Your objective — The line containing "reference: JOB179 -> JOB197" marks where copying starts, so set down that line and each one after it exactly, through the end of the records.

[Revision comparison data]

##########

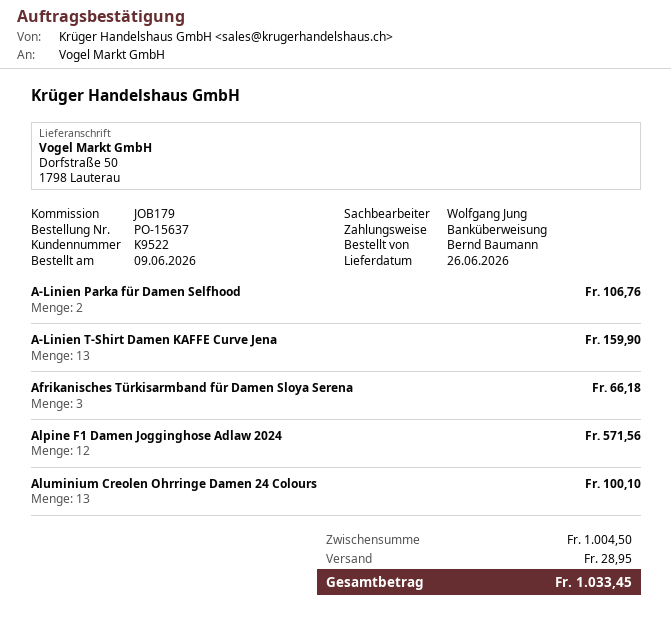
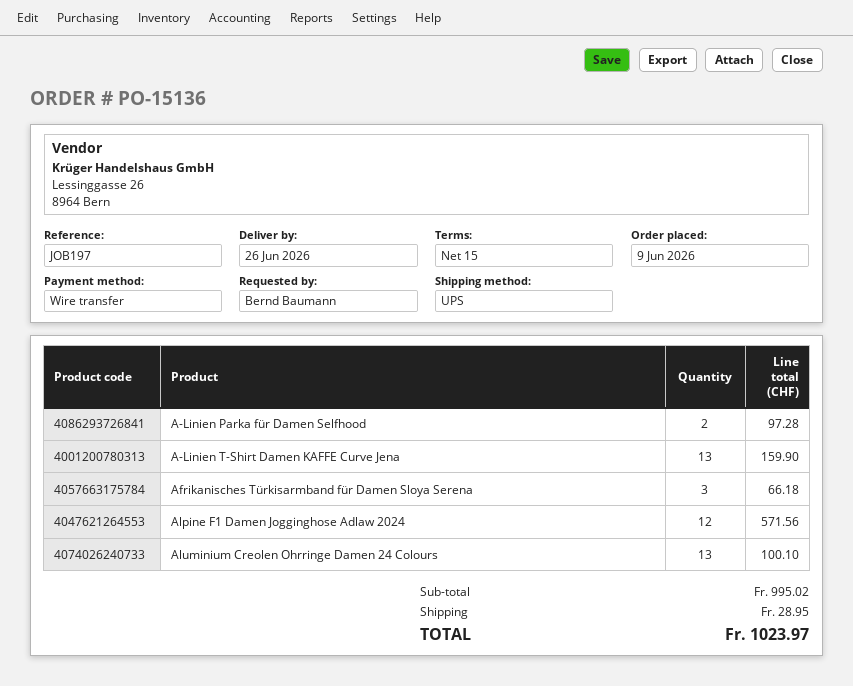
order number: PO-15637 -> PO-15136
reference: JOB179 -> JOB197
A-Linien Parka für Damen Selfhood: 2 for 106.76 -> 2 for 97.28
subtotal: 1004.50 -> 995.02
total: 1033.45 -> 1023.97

##########

Solution for this problem —
reference: JOB179 -> JOB197
A-Linien Parka für Damen Selfhood: 2 for 106.76 -> 2 for 97.28
subtotal: 1004.50 -> 995.02
total: 1033.45 -> 1023.97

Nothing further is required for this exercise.